285 million people around the world are visually impaired. Of these, 39 million are blind and 246 million have moderate to severe visual impairment. About 87% of the world’s visually impaired live in developing countries, including Latin America and the Caribbean, Africa, Asia and the Pacific region
285 million people around the world are visually impaired. Of these, 39 million are blind and 246 million have moderate to severe visual impairment. About 87% of the world’s visually impaired live in developing countries, including Latin America and the Caribbean, Africa, Asia and the Pacific region. That’s according to the latest global estimates of visual impairment released by the World Health Organization.
Against this backdrop the World Intellectual Property Organization (WIPO) is considering a proposed treaty that would make copyrighted works more accessible to the blind and persons with visual and other disabilities. The treaty would establish limitations and exceptions to current copyright law for the non-commercial production and distribution of books, not just for the benefit of the blind, but also people with dyslexia, learning or processing difficulties, seniors losing their sight, people with spinal cord injuries, people recovering from strokes, and other physically challenged persons. It would also permit the sharing of electronic and Braille copies of books across national borders
According to the EU Reporter, “Currently, it is estimated that less than 5% of books published are available for the visually impaired and this number is estimated at less than 1% in the developing world.”
Copyright law, including the US Copyright Act Section 121 ‘Chafee Amendment’ and the UK Copyright (Visually Impaired Persons) Act of 2002 does not permit the distribution of Braille books across national borders, except, apparently, on a one-for-one or indirect basis in special circumstances. In order to make Braille versions of copyrighted books available to readers across national borders, organizations dedicated to supporting the blind and visually impaired are often forced to transcribe the same books repeatedly to avoid copyright infringement.

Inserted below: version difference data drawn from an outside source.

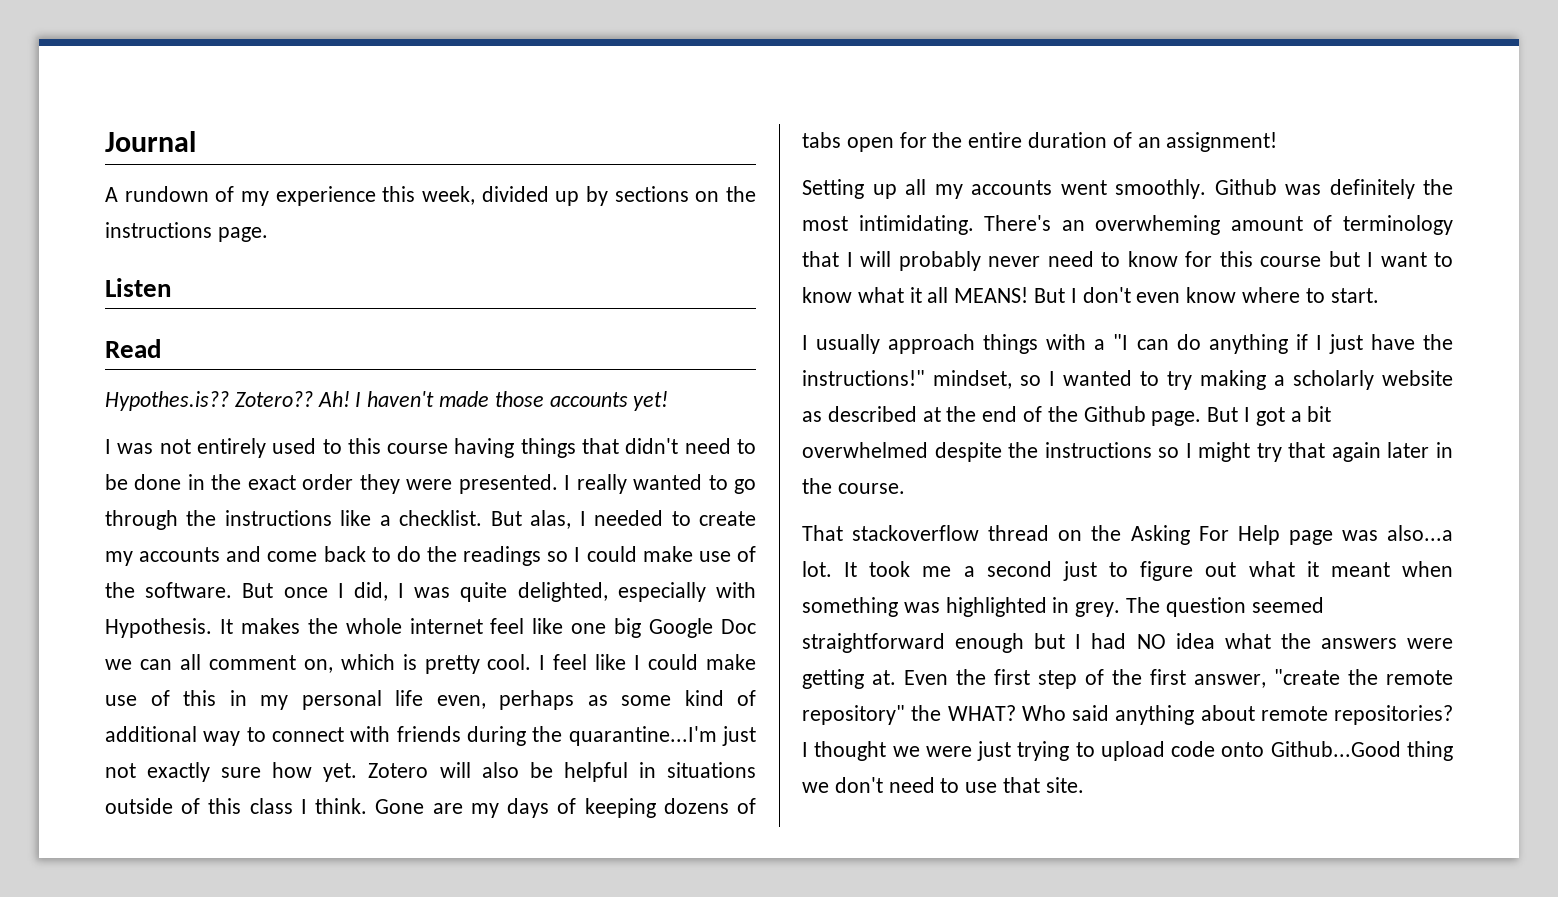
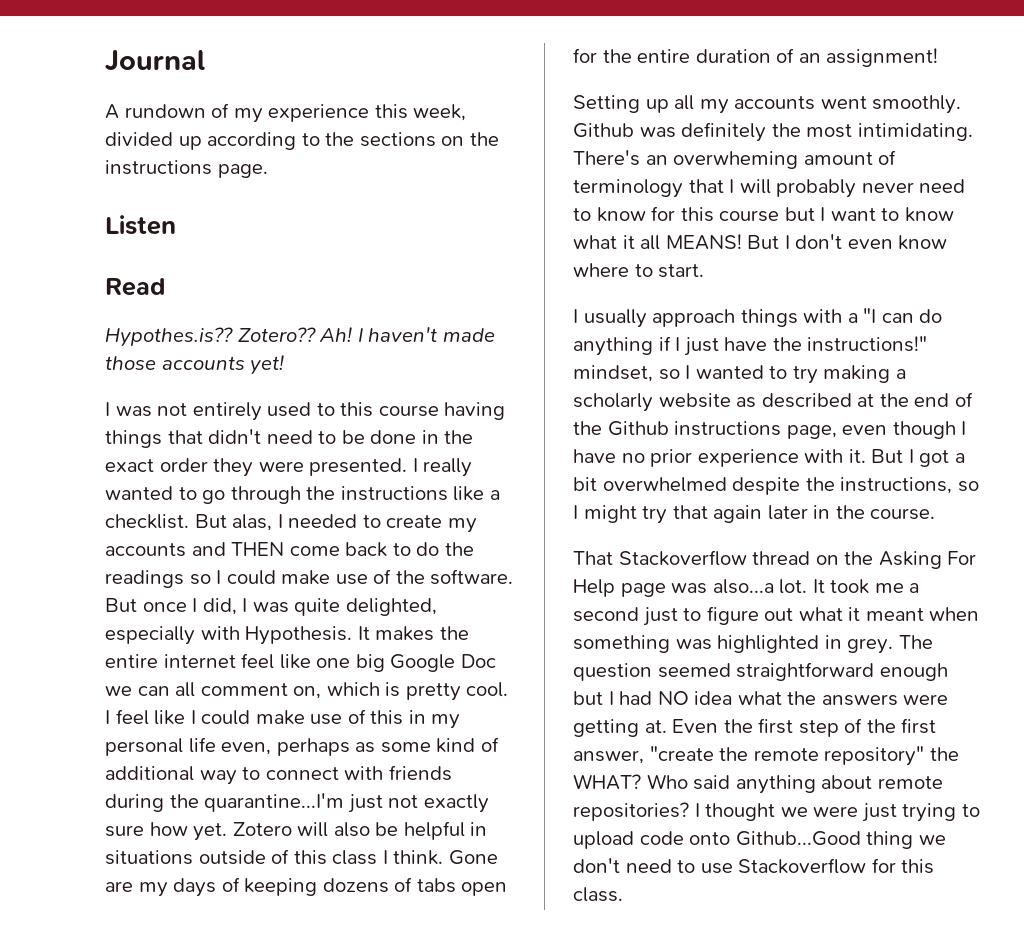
- A rundown of my experience this week, divided up by sections on the instructions page.
+ A rundown of my experience this week, divided up according to the sections on the instructions page.
- But alas, I needed to create my accounts and come back to do the readings so I could make use of the software.
+ But alas, I needed to create my accounts and THEN come back to do the readings so I could make use of the software.
- It makes the whole internet feel like one big Google Doc we can all comment on, which is pretty cool.
+ It makes the entire internet feel like one big Google Doc we can all comment on, which is pretty cool.
- I usually approach things with a "I can do anything if I just have the instructions!" mindset, so I wanted to try making a scholarly website as described at the end of the Github page.
+ I usually approach things with a "I can do anything if I just have the instructions!" mindset, so I wanted to try making a scholarly website as described at the end of the Github instructions page, even though I have no prior experience with it.
- But I got a bit overwhelmed despite the instructions so I might try that again later in the course.
+ But I got a bit overwhelmed despite the instructions, so I might try that again later in the course.
- That stackoverflow thread on the Asking For Help page was also...a lot.
+ That Stackoverflow thread on the Asking For Help page was also...a lot.
- I thought we were just trying to upload code onto Github...Good thing we don't need to use that site.
+ I thought we were just trying to upload code onto Github...Good thing we don't need to use Stackoverflow for this class.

Knowledge Ecology International (KEI), an NGO with offices in Washington, DC and Geneva which is dedicated to helping vulnerable and marginalized groups find knowledge-based solutions to economic and social problems, also cites Copyright restrictions as one of the biggest obstacles to the blind and print disabled gaining access to books.
“Many publishers do not respond timely or at all to licensing requests. Negotiations may introduce complex and sometimes inconsistent obligations on libraries that serve persons who are blind or have other disabilities. And, for older works, it is often difficult to identify and locate right-owners. All of these problems are multiplied when a request involves the export of works across national borders,” says KEI. The cost of converting reading material into more accessible formats is reportedly another factor that hampers efforts by support groups and advocacy organizations to make books more accessible to the blind and print disbled.
To date, most ereaders have features that help the visually impaired enjoy e-books. They include text vocalization functions or features that increase the font size, depending on the device.
However, in the US and Europe publishers have been pushing back against attempts by distributors of electronic readers to enable synthetic text-to-speech capabilities on the devices.
Two acclaimed advocates for the blind and visually impaired – George Kerscher, International Project Manager, DAISY Consortium and Jim Fruchterman, CEO of the Benetech Initiative – in 2002 co-wrote an article entitled, “Soundproof Book: Exploration of Rights Conflict and Access to Commercial EBooks for People with Disabilities” in First Monday, an open-access, peer–reviewed journal on the Internet. In it they describe how soundproofing technologies and digital rights management (DRM) systems are adversely affecting people with visual and other disabilities by making digital works even less accessible than printed books.
“The electronic book should be a boon to people with disabilities. Unfortunately, the nascent eBook industry has often soundproofed its books, preventing access by people with visual and learning disabilities using adaptive technology. Persons using synthetic text-to-speech technology or electronic Braille systems are not allowed access to the underlying text of the ebooks, and thus are cut off from the content,” said Kerscher and Fruchterman.
Microsoft and Adobe, who were the first to incorporate text-to-speech (TTS) in their e-book reading devices, over the years received complaints from publishers worried about infringement of their authors’ audio book rights. They were also concerned about enabling book-content piracy. As a result, a feature was added to the devices which allows the text-to-speech function to be turned off. This means that at the time of publication, a publisher can disable the text-to-speech function for any of its e-books.